You'd think that, but there are common use cases. For example, if you have a queue of work items, and a thread (or threads) processing them, it is useful to catch all exceptions of these threads. You can then log the exception, remove the item from the queue and put it in some error bucket, and continue on to the next item. The same goes for e.g. socket listening threads etc.

The thing here is that you are *not* actually handling the specific exception, but instead failing gracefully. But you still want to be able to kill the worker threads, and you don't want to handle exceptions that you cannot recover from even by moving on to the next work item.

I think that's a particularly niche use case. We have some similar code, and our approach is to have the thread re-throw (or terminate) after logging the exception. There's a separate thread that monitors the thread pool, and when threads die new ones are spawned to take their place (unless the thread pool is shutting down, of course). Spawning a new thread only happens on an exception and it's cheap anyway, so there's no performance issue.

As Haskell currently stands trying to sort out thread-control and fatal-for-real exceptions from other exceptions seems rather fiddly, unreliable, and prone to change between versions, so I think it's best avoided. If there were a standard library function to do it I might use it, but I wouldn't want to maintain it.

Maybe I'm just always working on niche cases then, because I run into this problem fairly regularly. Almost any time you want to write a library that will run code it doesn't entirely trust, this situation arises. Examples include:

- Writing a web server (like Warp) which can run arbitrary user code. Warp must fail gracefully if the user code throws an exception, without bringing down the entire server thread. - Writing some kind of batch processing job which uses any library which may throw an exception. A white list approach would not be sufficient here, since we want to be certain that any custom exception types have been caught. - A system which uses worker threads to do much of its work. You want to make certain the worker threads don't unexpectedly die because some exception was thrown that you were not aware could be thrown. I use this technique extensively in Keter, and in fact some work I'm doing on that code base now is what triggered this email.

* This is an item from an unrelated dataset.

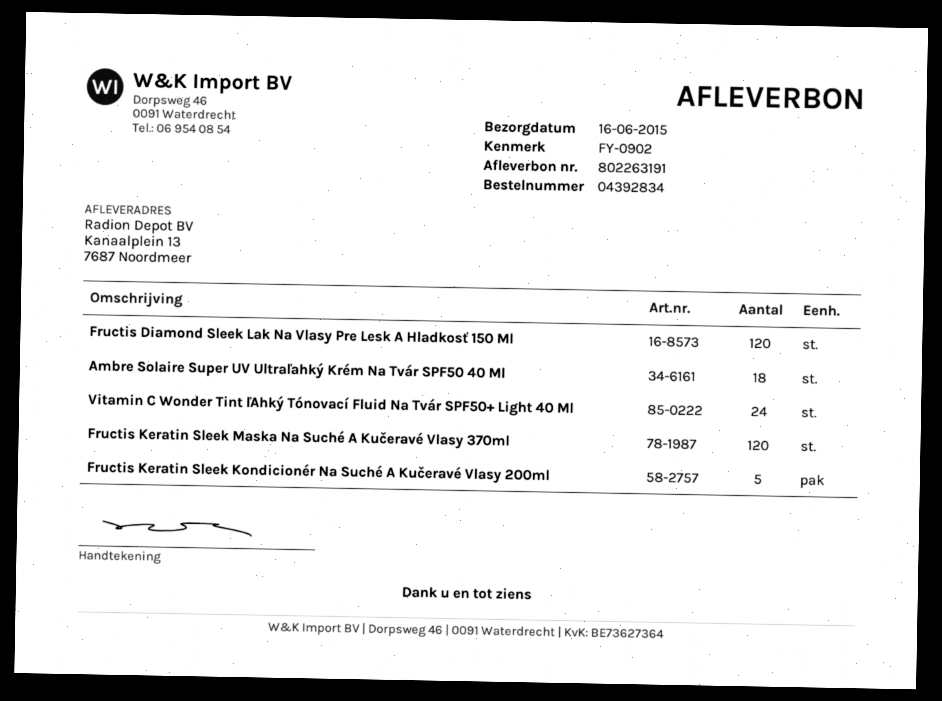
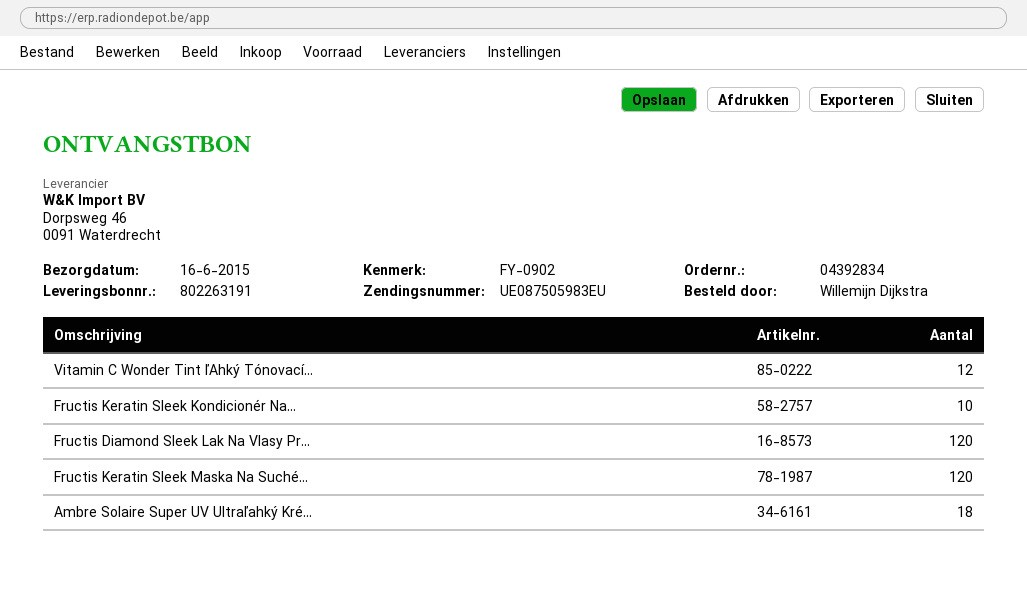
Vitamin C Wonder Tint ľAhký Tónovací Fluid Na Tvár SPF50+ Light 40 Ml: 24 -> 12
Fructis Keratin Sleek Kondicionér Na Suché A Kučeravé Vlasy 200ml: 5 -> 10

I think that, overall, Ertugrul's suggestion is probably the right one: we should be including richer information in the `Exception` typeclass so that there's no guessing involved, and any custom exception types can explicitly state what their recovery preference is. In the meanwhile, I think we could get pretty far by hard-coding some rules about standard exception types, and making an assumption about all custom exception types (e.g., they * should* be caught by a "catch all exceptions" call).

If we combine these two ideas, we could have a new package on Hackage which defines the right set of tags and provides a `tagsOf` function which works on any instance of Exception, which uses the assumptions I mentioned in the previous paragraph. If it's then decided that this is generally useful enough to be included in the Exception typeclass, we have a straightforward migration path:

1. Add the new method to the Exception typeclass, with a default implementation that conforms with our assumptions. 2. For any of the special standard exception types (e.g., AsyncException), override that default implementation. 3. Modify the external package to simply re-export the new method when using newer versions of base, using conditional compilation. 4. Any code written against that external package would work with both current and future versions of base. 5. The only incompatibility would be if someone writes code which overrides the typeclass method; that code would only work with newer bases, not current ones.

Any thoughts on this? I'm not sure exactly what would be the right method to add to the Exception typeclass, but if we can come to consensus on that and there are no major objections to my separate package proposal, I think this would be something moving forward on, including a library proposal.

Michael

On Thu, Jul 11, 2013 at 10:56 AM, Michael Snoyman wrote:

The only approach that handles the situation correctly is John's separate thread approach (tryAll3).

I think you meant "tryAll2" here. Got me confused for some time =). Cheers, -- Felipe.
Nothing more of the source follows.